▸ Work to be completed
Type out the lines below exactly, pictures excluded.

[Screenshot and code edit data]
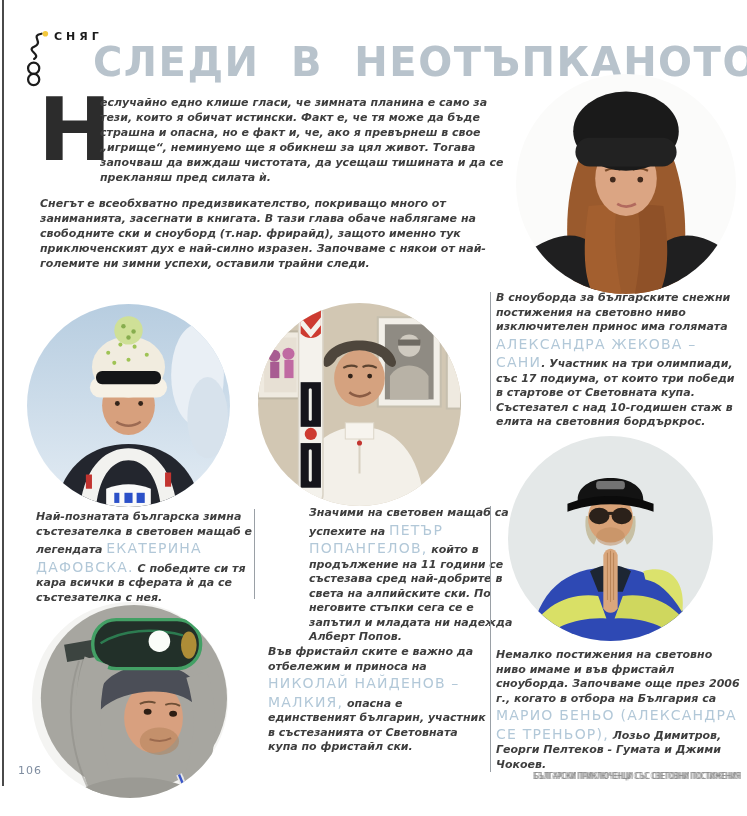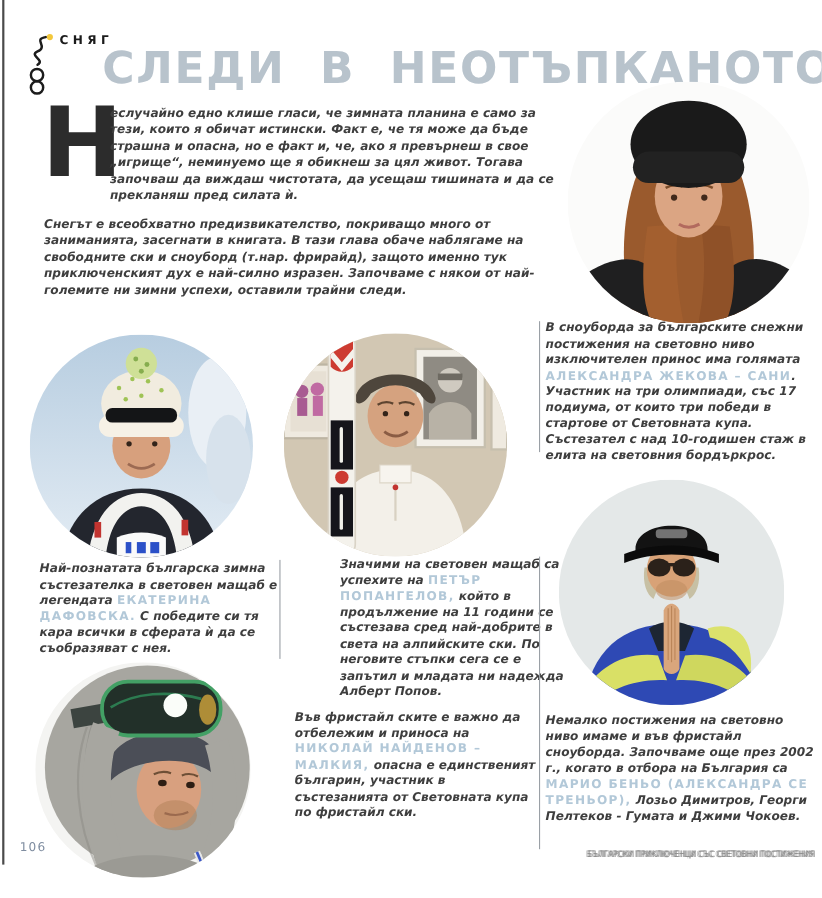--- a/index.html
+++ b/index.html
@@ -25,21 +25,21 @@
   }
   .photo{border-radius:50%;overflow:hidden;}
   .photo svg{display:block;width:100%;height:100%;}
   .photo-zhekova{left:516px;top:74px;width:220px;height:220px;}
   .photo-dafovska{left:27px;top:304px;width:203px;height:203px;}
   .photo-popangelov{left:258px;top:303px;width:203px;height:203px;}
   .photo-benyo{left:508px;top:436px;width:205px;height:205px;}
   .photo-naydenov{left:32px;top:602px;width:196px;height:196px;}
   .note{font-size:11px;line-height:1.32;font-style:italic;font-weight:bold;color:#3e3e3e;margin:0;}
   .note .name{
-    font-style:normal;font-weight:bold;font-size:11px;letter-spacing:1.2px;color:#b2c8d8;
+    font-style:normal;font-weight:normal;font-size:14px;letter-spacing:1.2px;color:#b2c8d8;
   }
   .note-zhekova{left:496px;top:291px;width:246px;}
   .note-dafovska{left:36px;top:510px;width:220px;}
   .note-popangelov{left:268px;top:506px;width:220px;margin-left:41px;}
   .note-naydenov{left:268px;top:645px;width:220px;}
   .note-benyo{left:496px;top:648px;width:246px;}
   .rule{width:1px;background:#9aa0a6;}
   .rule-1{left:254px;top:509px;height:90px;}
   .rule-2{left:490px;top:292px;height:119px;}
   .rule-3{left:490px;top:506px;height:266px;}
@@ -213,26 +213,26 @@
     <path d="M66,60 C52,100 54,150 74,196" fill="none" stroke="#a7a6a0" stroke-width="26"></path>
     <path d="M168,74 C180,112 178,152 162,190" fill="none" stroke="#a7a6a0" stroke-width="22"></path>
     <path d="M40,200 C62,172 150,172 172,200 Z" fill="#9b9a94"></path>
     <path d="M150,176 L160,200" stroke="#e8e8e8" stroke-width="6"></path>
     <path d="M150,176 L160,200" stroke="#3b57c8" stroke-width="2.5"></path>
   </svg>
 </div>
 
 <p class="abs note note-zhekova"><span>В сноуборда за българските снежни постижения на световно ниво изключителен принос има голямата </span><span class="name">АЛЕКСАНДРА ЖЕКОВА – САНИ</span><span>. Участник на три олимпиади, със 17 подиума, от които три победи в стартове от Световната купа. Състезател с над 10-годишен стаж в елита на световния бордъркрос.</span></p>
 
-<p class="abs note note-dafovska"><span>Най-познатата българска зимна състезателка в световен мащаб е легендата </span><span class="name">ЕКАТЕРИНА ДАФОВСКА.</span><span> С победите си тя кара всички в сферата ѝ да се съобразяват с нея.</span></p>
+<p class="abs note note-dafovska"><span>Най-познатата българска зимна състезателка в световен мащаб е легендата </span><span class="name">ЕКАТЕРИНА ДАФОВСКА.</span><span> С победите си тя кара всички в сферата ѝ да се състезателка с нея.</span></p>
 
 <p class="abs note note-popangelov"><span>Значими на световен мащаб са успехите на </span><span class="name">ПЕТЪР ПОПАНГЕЛОВ,</span><span> който в продължение на 11 години се състезава сред най-добрите в света на алпийските ски. По неговите стъпки сега се е запътил и младата ни надежда Алберт Попов.</span></p>
 
 <p class="abs note note-naydenov"><span>Във фристайл ските е важно да отбележим и приноса на </span><span class="name">НИКОЛАЙ НАЙДЕНОВ – МАЛКИЯ,</span><span> опасна е единственият българин, участник в състезанията от Световната купа по фристайл ски.</span></p>
 
-<p class="abs note note-benyo"><span>Немалко постижения на световно ниво имаме и във фристайл сноуборда. Започваме още през 2002 г., когато в отбора на България са </span><span class="name">МАРИО БЕНЬО (АЛЕКСАНДРА СЕ ТРЕНЬОР),</span><span> Лозьо Димитров, Георги Пелтеков - Гумата и Джими Чокоев.</span></p>
+<p class="abs note note-benyo"><span>Немалко постижения на световно ниво имаме и във фристайл сноуборда. Започваме още през 2006 г., когато в отбора на България са </span><span class="name">МАРИО БЕНЬО (АЛЕКСАНДРА СЕ ТРЕНЬОР),</span><span> Лозьо Димитров, Георги Пелтеков - Гумата и Джими Чокоев.</span></p>
 
 <div class="abs rule rule-1"></div>
 <div class="abs rule rule-2"></div>
 <div class="abs rule rule-3"></div>
 
 <div class="abs page-number">106</div>
 <div class="abs book-title">БЪЛГАРСКИ ПРИКЛЮЧЕНЦИ СЪС СВЕТОВНИ ПОСТИЖЕНИЯ</div>
 
 </body></html>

▸ Answer to this task
--- a/index.html
+++ b/index.html
@@ -25,21 +25,21 @@
   }
   .photo{border-radius:50%;overflow:hidden;}
   .photo svg{display:block;width:100%;height:100%;}
   .photo-zhekova{left:516px;top:74px;width:220px;height:220px;}
   .photo-dafovska{left:27px;top:304px;width:203px;height:203px;}
   .photo-popangelov{left:258px;top:303px;width:203px;height:203px;}
   .photo-benyo{left:508px;top:436px;width:205px;height:205px;}
   .photo-naydenov{left:32px;top:602px;width:196px;height:196px;}
   .note{font-size:11px;line-height:1.32;font-style:italic;font-weight:bold;color:#3e3e3e;margin:0;}
   .note .name{
-    font-style:normal;font-weight:bold;font-size:11px;letter-spacing:1.2px;color:#b2c8d8;
+    font-style:normal;font-weight:normal;font-size:14px;letter-spacing:1.2px;color:#b2c8d8;
   }
   .note-zhekova{left:496px;top:291px;width:246px;}
   .note-dafovska{left:36px;top:510px;width:220px;}
   .note-popangelov{left:268px;top:506px;width:220px;margin-left:41px;}
   .note-naydenov{left:268px;top:645px;width:220px;}
   .note-benyo{left:496px;top:648px;width:246px;}
   .rule{width:1px;background:#9aa0a6;}
   .rule-1{left:254px;top:509px;height:90px;}
   .rule-2{left:490px;top:292px;height:119px;}
   .rule-3{left:490px;top:506px;height:266px;}
@@ -213,26 +213,26 @@
     <path d="M66,60 C52,100 54,150 74,196" fill="none" stroke="#a7a6a0" stroke-width="26"></path>
     <path d="M168,74 C180,112 178,152 162,190" fill="none" stroke="#a7a6a0" stroke-width="22"></path>
     <path d="M40,200 C62,172 150,172 172,200 Z" fill="#9b9a94"></path>
     <path d="M150,176 L160,200" stroke="#e8e8e8" stroke-width="6"></path>
     <path d="M150,176 L160,200" stroke="#3b57c8" stroke-width="2.5"></path>
   </svg>
 </div>
 
 <p class="abs note note-zhekova"><span>В сноуборда за българските снежни постижения на световно ниво изключителен принос има голямата </span><span class="name">АЛЕКСАНДРА ЖЕКОВА – САНИ</span><span>. Участник на три олимпиади, със 17 подиума, от които три победи в стартове от Световната купа. Състезател с над 10-годишен стаж в елита на световния бордъркрос.</span></p>
 
-<p class="abs note note-dafovska"><span>Най-познатата българска зимна състезателка в световен мащаб е легендата </span><span class="name">ЕКАТЕРИНА ДАФОВСКА.</span><span> С победите си тя кара всички в сферата ѝ да се съобразяват с нея.</span></p>
+<p class="abs note note-dafovska"><span>Най-познатата българска зимна състезателка в световен мащаб е легендата </span><span class="name">ЕКАТЕРИНА ДАФОВСКА.</span><span> С победите си тя кара всички в сферата ѝ да се състезателка с нея.</span></p>
 
 <p class="abs note note-popangelov"><span>Значими на световен мащаб са успехите на </span><span class="name">ПЕТЪР ПОПАНГЕЛОВ,</span><span> който в продължение на 11 години се състезава сред най-добрите в света на алпийските ски. По неговите стъпки сега се е запътил и младата ни надежда Алберт Попов.</span></p>
 
 <p class="abs note note-naydenov"><span>Във фристайл ските е важно да отбележим и приноса на </span><span class="name">НИКОЛАЙ НАЙДЕНОВ – МАЛКИЯ,</span><span> опасна е единственият българин, участник в състезанията от Световната купа по фристайл ски.</span></p>
 
-<p class="abs note note-benyo"><span>Немалко постижения на световно ниво имаме и във фристайл сноуборда. Започваме още през 2002 г., когато в отбора на България са </span><span class="name">МАРИО БЕНЬО (АЛЕКСАНДРА СЕ ТРЕНЬОР),</span><span> Лозьо Димитров, Георги Пелтеков - Гумата и Джими Чокоев.</span></p>
+<p class="abs note note-benyo"><span>Немалко постижения на световно ниво имаме и във фристайл сноуборда. Започваме още през 2006 г., когато в отбора на България са </span><span class="name">МАРИО БЕНЬО (АЛЕКСАНДРА СЕ ТРЕНЬОР),</span><span> Лозьо Димитров, Георги Пелтеков - Гумата и Джими Чокоев.</span></p>
 
 <div class="abs rule rule-1"></div>
 <div class="abs rule rule-2"></div>
 <div class="abs rule rule-3"></div>
 
 <div class="abs page-number">106</div>
 <div class="abs book-title">БЪЛГАРСКИ ПРИКЛЮЧЕНЦИ СЪС СВЕТОВНИ ПОСТИЖЕНИЯ</div>
 
 </body></html>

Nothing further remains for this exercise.